TASK STATEMENT -
Note each line in the data holding the string "localhost" and report it.

THE DATA -
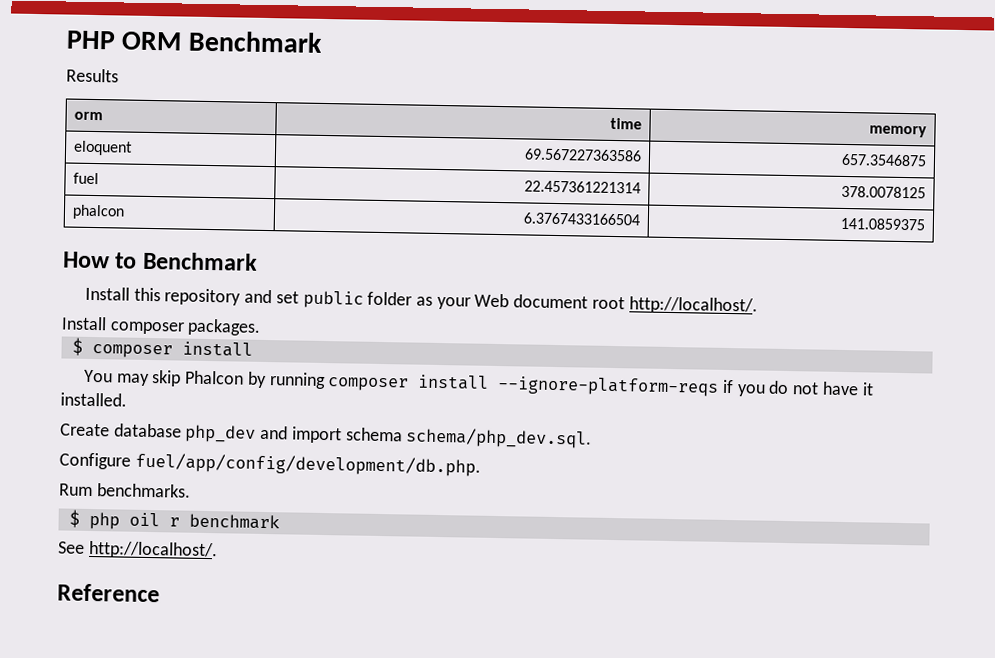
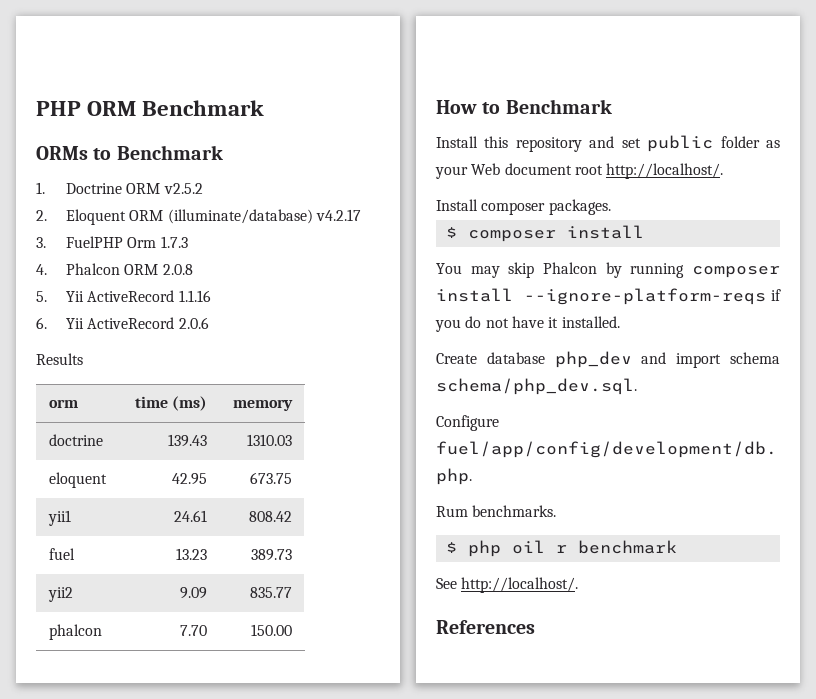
(323, 41) none -> [36,145,223,160] [36,182,203,194] [36,209,361,225] [36,236,188,248] [36,263,193,275] [36,290,211,302] [36,317,209,329] // ORMs to Benchmark // 1. Doctrine ORM v2.5.2 // 2. Eloquent ORM (illuminate/database) v4.2.17 // 3. FuelPHP Orm 1.7.3 // 4. Phalcon ORM 2.0.8 // 5. Yii ActiveRecord 1.1.16 // 6. Yii ActiveRecord 2.0.6
(643, 123) none -> [172,396,208,411] (ms)
[72,140,133,156] [524,148,643,162] [841,153,928,167] [72,172,99,185] [524,180,642,194] [841,185,927,199] eloquent | 69.567227363586 | 657.3546875 // fuel | 22.457361221314 | 378.0078125 -> [48,434,103,446] [168,434,208,447] [247,434,293,446] [48,472,107,488] [172,473,208,485] [250,472,293,484] [47,510,71,526] [174,510,208,522] [249,511,293,522] [48,548,75,560] [176,548,208,560] [251,549,293,561] [47,587,73,602] [180,587,208,599] [250,587,293,598] doctrine | 139.43 | 1310.03 // eloquent | 42.95 | 673.75 // yii1 | 24.61 | 808.42 // fuel | 13.23 | 389.73 // yii2 | 9.09 | 835.77
[523,212,642,226] [840,217,926,231] 6.3767433166504 | 141.0859375 -> [180,625,208,636] [251,624,293,636] 7.70 | 150.00
[57,583,160,603] Reference -> [436,620,535,634] References

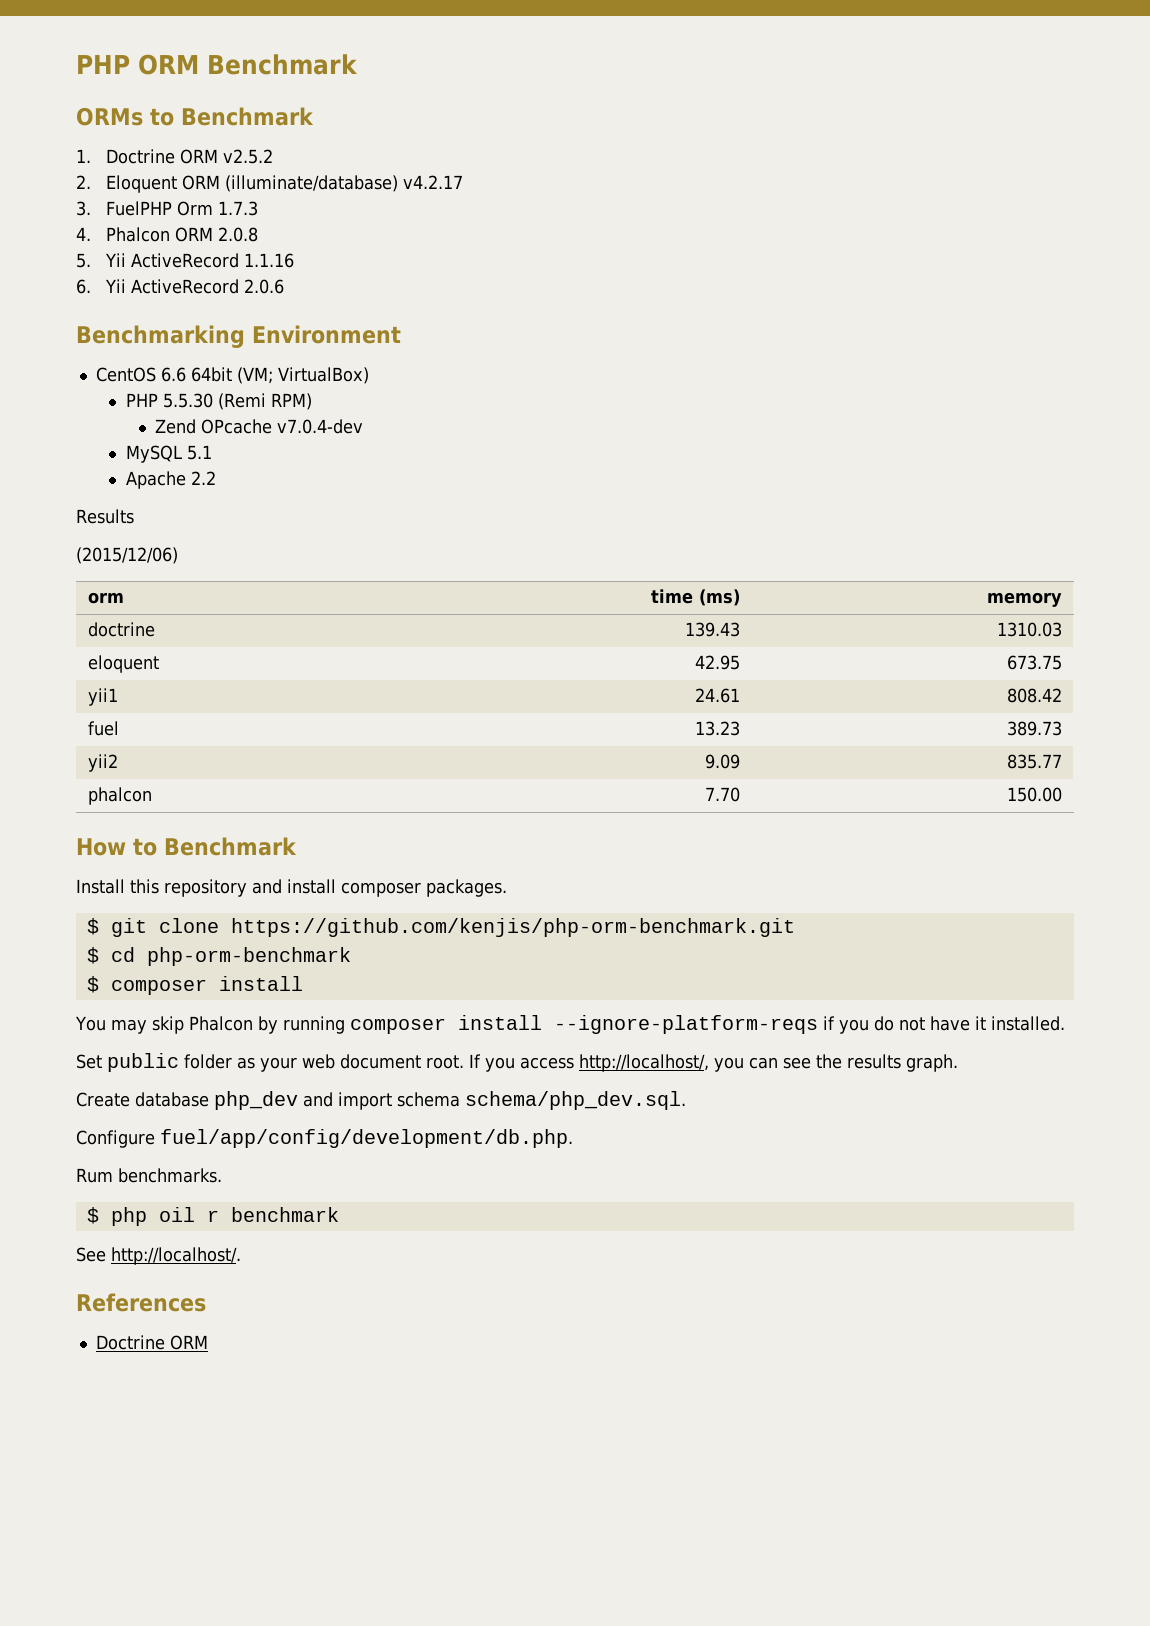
(209, 323) none -> [76,325,401,348] [95,367,369,384] [125,393,312,410] [155,419,364,434] [125,445,212,463] [125,471,216,489] // Benchmarking Environment // CentOS 6.6 64bit (VM; VirtualBox) // PHP 5.5.30 (Remi RPM) // Zend OPcache v7.0.4-dev // MySQL 5.1 // Apache 2.2
(83, 359) none -> [76,547,178,564] // (2015/12/06)
[621,135,780,152] [435,163,724,179] [436,199,611,215] set public folder as your Web document root http://localhost/. // Install composer packages. -> [287,879,507,897] [86,918,795,937] [86,947,351,966] install composer packages. // $ git clone https://github.com/kenjis/php-orm-benchmark.git // $ cd php-orm-benchmark
(620, 322) none -> [76,1053,958,1072] // Set public folder as your web document root. If you access http://localhost/, you can see the results graph.
(535, 627) none -> [95,1335,208,1350] // Doctrine ORM

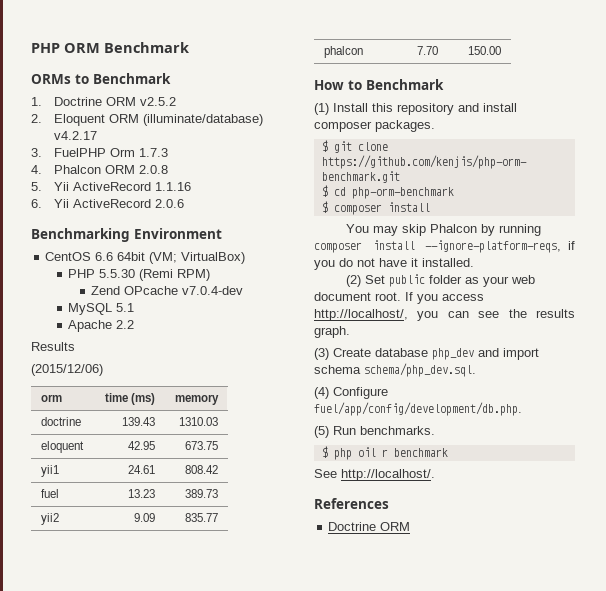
(297, 846) none -> [314,103,329,115] (1)
[553,1015,818,1034] --ignore-platform-reqs -> [425,240,561,253] --ignore-platform-reqs,
(1065, 1023) none -> [345,275,361,287] (2)
(958, 1063) none -> [314,348,329,360] (3)
(686, 1100) none -> [314,387,329,399] (4)
[76,1168,113,1183] Rum -> [314,426,356,438] (5) Run

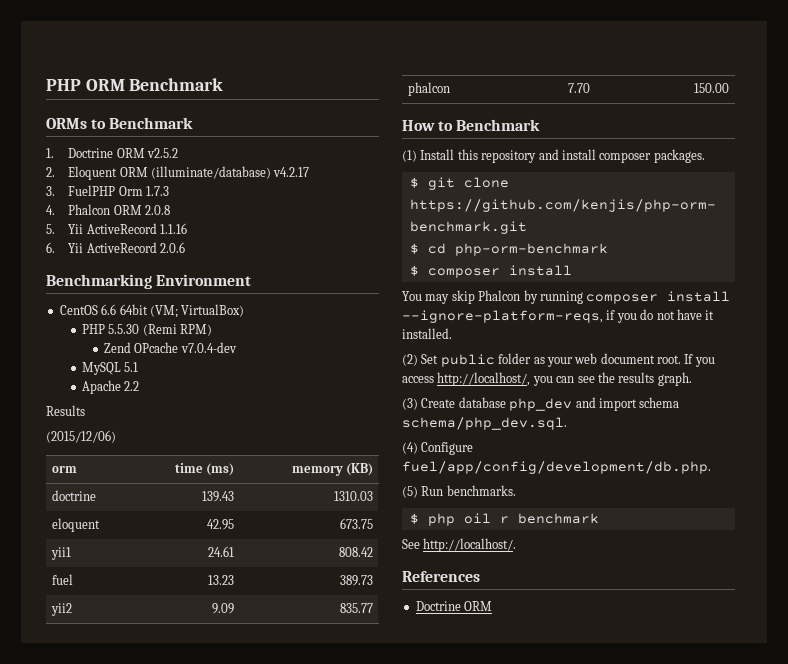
(220, 399) none -> [346,463,374,476] (KB)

REPLY TO THE TASK -
[621,135,780,152] [435,163,724,179] [436,199,611,215] set public folder as your Web document root http://localhost/. // Install composer packages. -> [287,879,507,897] [86,918,795,937] [86,947,351,966] install composer packages. // $ git clone https://github.com/kenjis/php-orm-benchmark.git // $ cd php-orm-benchmark
(620, 322) none -> [76,1053,958,1072] // Set public folder as your web document root. If you access http://localhost/, you can see the results graph.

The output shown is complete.